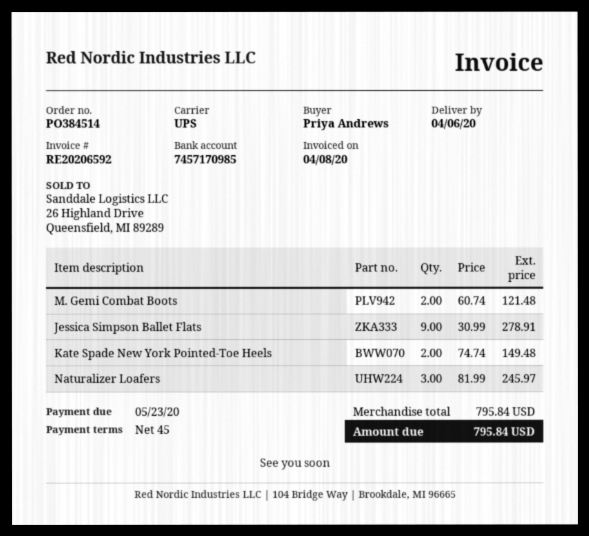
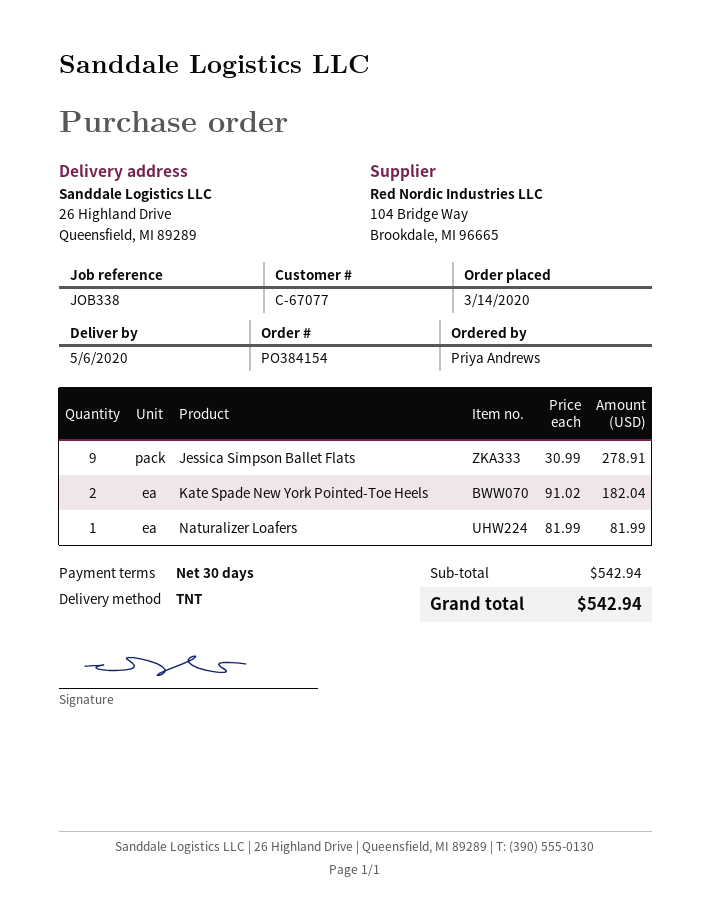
order number: PO384514 -> PO384154
delivery date: 2020-04-06 -> 2020-05-06
payment terms: 45 days -> 30 days
shipping method: UPS -> TNT
M. Gemi Combat Boots: 2 x 60.74 = 121.48 -> none
Kate Spade New York Pointed-Toe Heels: 2 x 74.74 = 149.48 -> 2 x 91.02 = 182.04
Naturalizer Loafers: 3 x 81.99 = 245.97 -> 1 x 81.99 = 81.99
subtotal: 795.84 -> 542.94
total: 795.84 -> 542.94

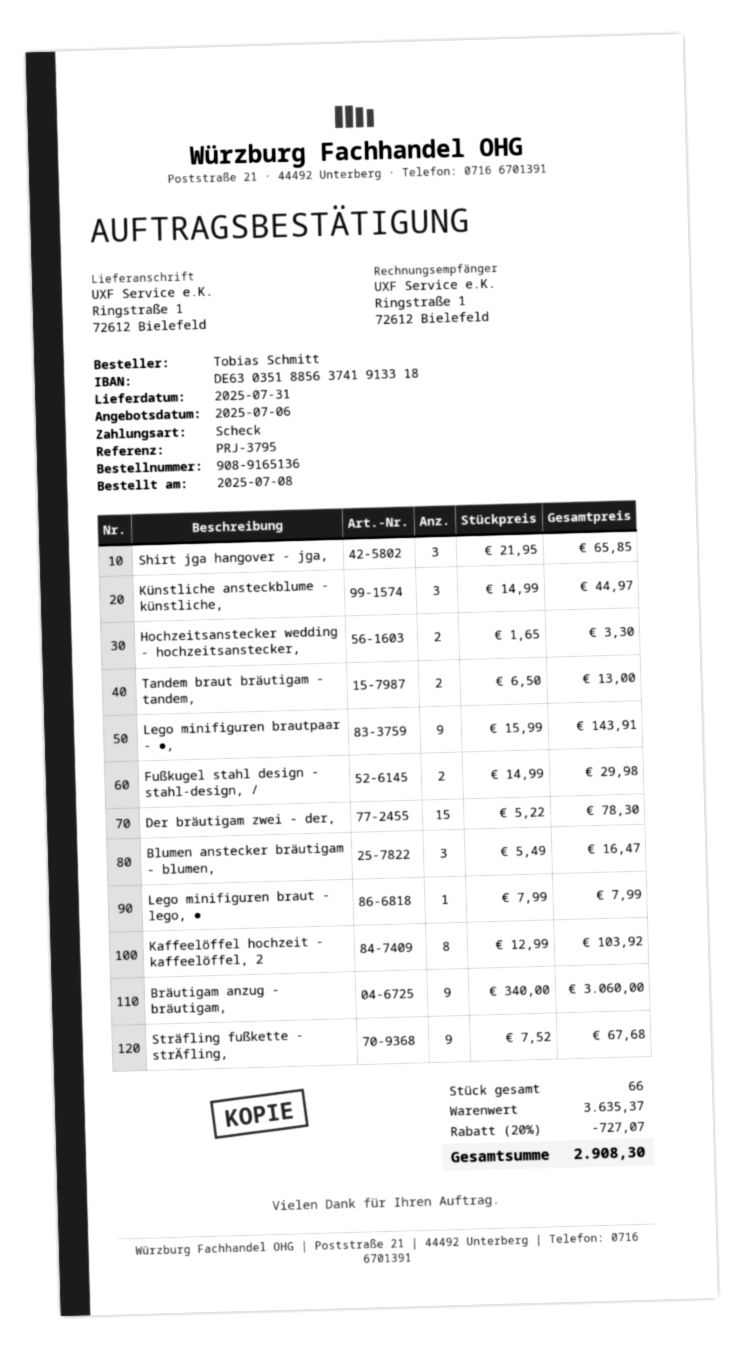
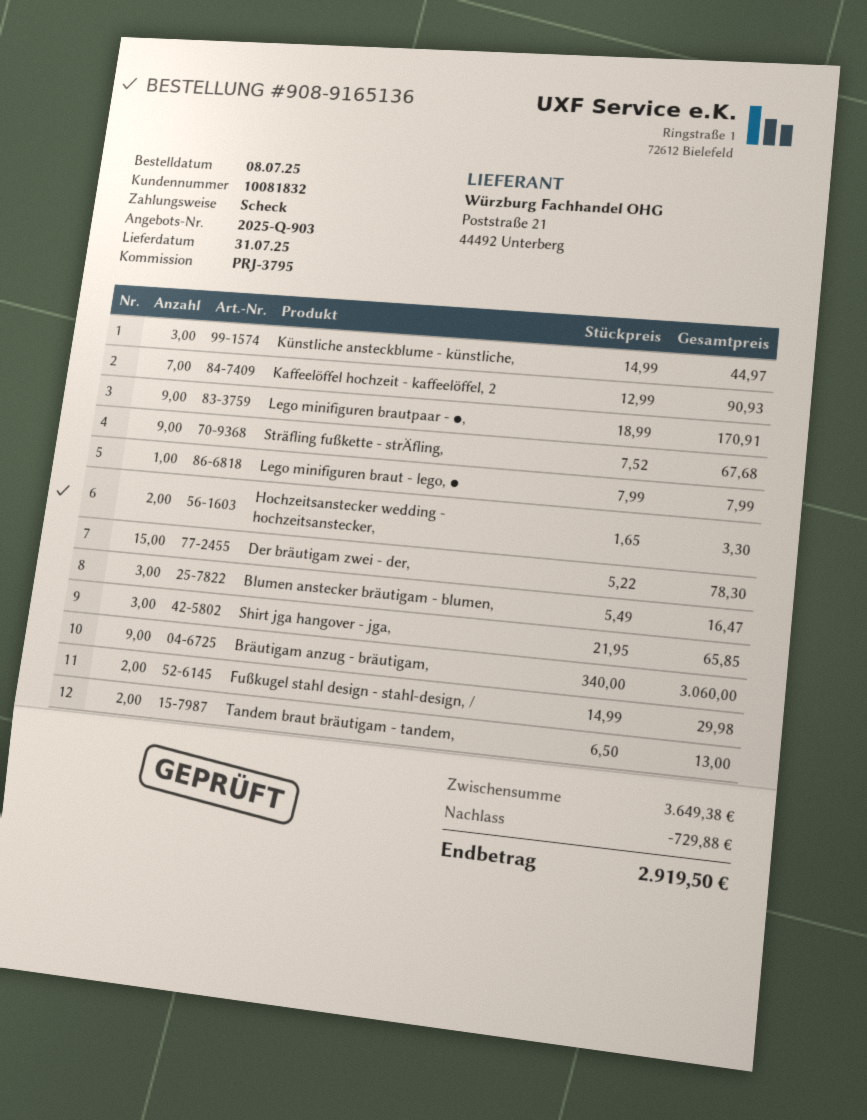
Lego minifiguren brautpaar - ●,: 9 x 15.99 = 143.91 -> 9 x 18.99 = 170.91
Kaffeelöffel hochzeit - kaffeelöffel, 2: 8 x 12.99 = 103.92 -> 7 x 12.99 = 90.93
subtotal: 3635.37 -> 3649.38
discount: 727.07 -> 729.88
total: 2908.30 -> 2919.50

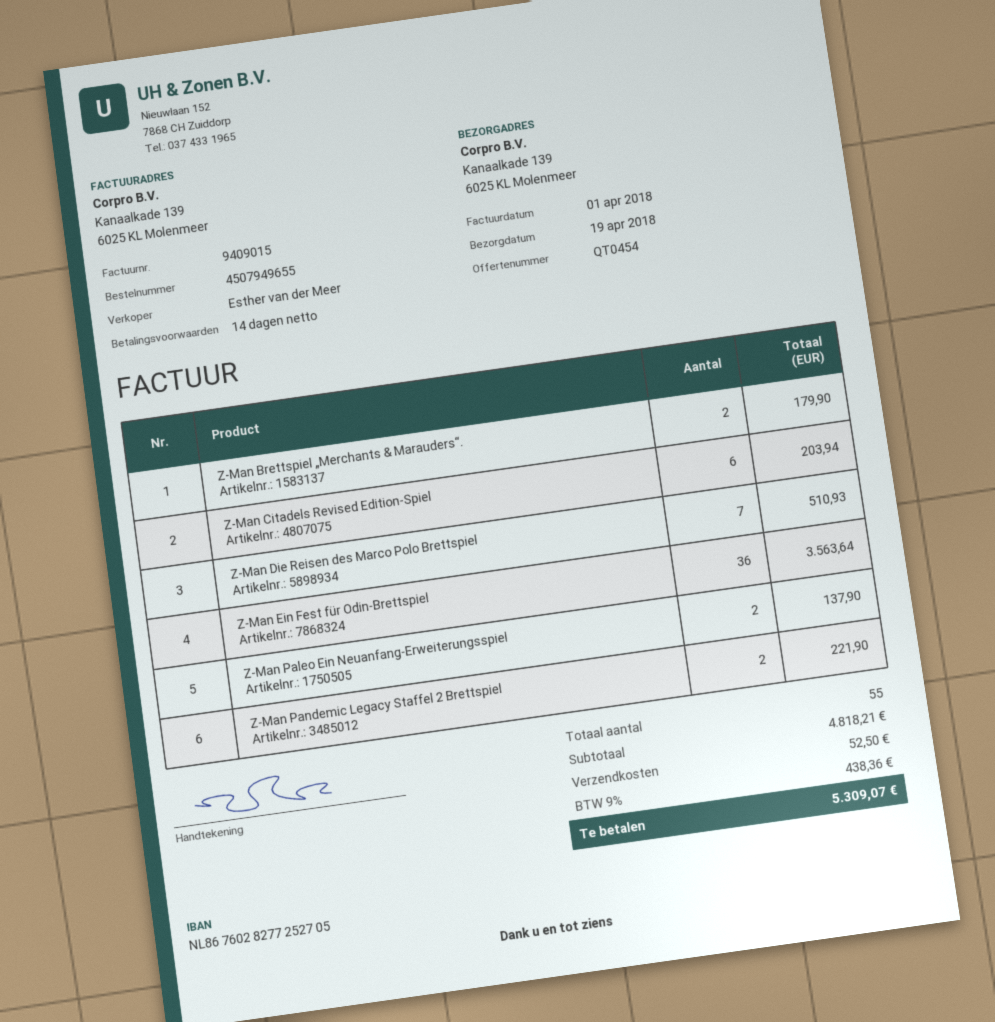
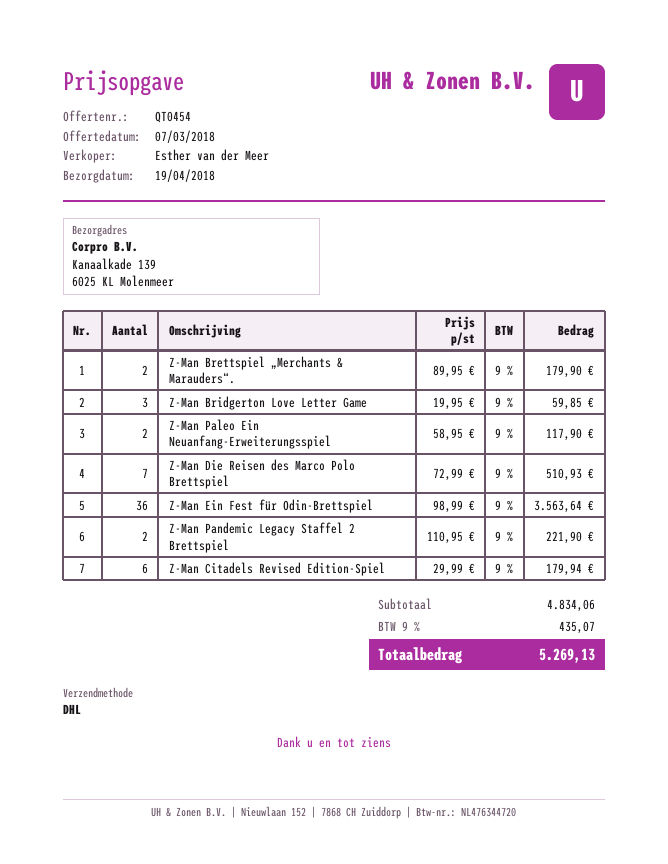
Z-Man Citadels Revised Edition-Spiel: 6 for 203.94 -> 6 for 179.94
Z-Man Paleo Ein Neuanfang-Erweiterungsspiel: 2 for 137.90 -> 2 for 117.90
Z-Man Bridgerton Love Letter Game: none -> 3 for 59.85
subtotal: 4818.21 -> 4834.06
shipping: 52.50 -> none
tax: 9% = 438.36 -> 9% = 435.07
total: 5309.07 -> 5269.13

+===+

### WORK INSTRUCTION
Repeat the data word for word. Images are not part of the copy.

### RESPONSE BOX
order number: PO384514 -> PO384154
delivery date: 2020-04-06 -> 2020-05-06
payment terms: 45 days -> 30 days
shipping method: UPS -> TNT
M. Gemi Combat Boots: 2 x 60.74 = 121.48 -> none
Kate Spade New York Pointed-Toe Heels: 2 x 74.74 = 149.48 -> 2 x 91.02 = 182.04
Naturalizer Loafers: 3 x 81.99 = 245.97 -> 1 x 81.99 = 81.99
subtotal: 795.84 -> 542.94
total: 795.84 -> 542.94

Lego minifiguren brautpaar - ●,: 9 x 15.99 = 143.91 -> 9 x 18.99 = 170.91
Kaffeelöffel hochzeit - kaffeelöffel, 2: 8 x 12.99 = 103.92 -> 7 x 12.99 = 90.93
subtotal: 3635.37 -> 3649.38
discount: 727.07 -> 729.88
total: 2908.30 -> 2919.50

Z-Man Citadels Revised Edition-Spiel: 6 for 203.94 -> 6 for 179.94
Z-Man Paleo Ein Neuanfang-Erweiterungsspiel: 2 for 137.90 -> 2 for 117.90
Z-Man Bridgerton Love Letter Game: none -> 3 for 59.85
subtotal: 4818.21 -> 4834.06
shipping: 52.50 -> none
tax: 9% = 438.36 -> 9% = 435.07
total: 5309.07 -> 5269.13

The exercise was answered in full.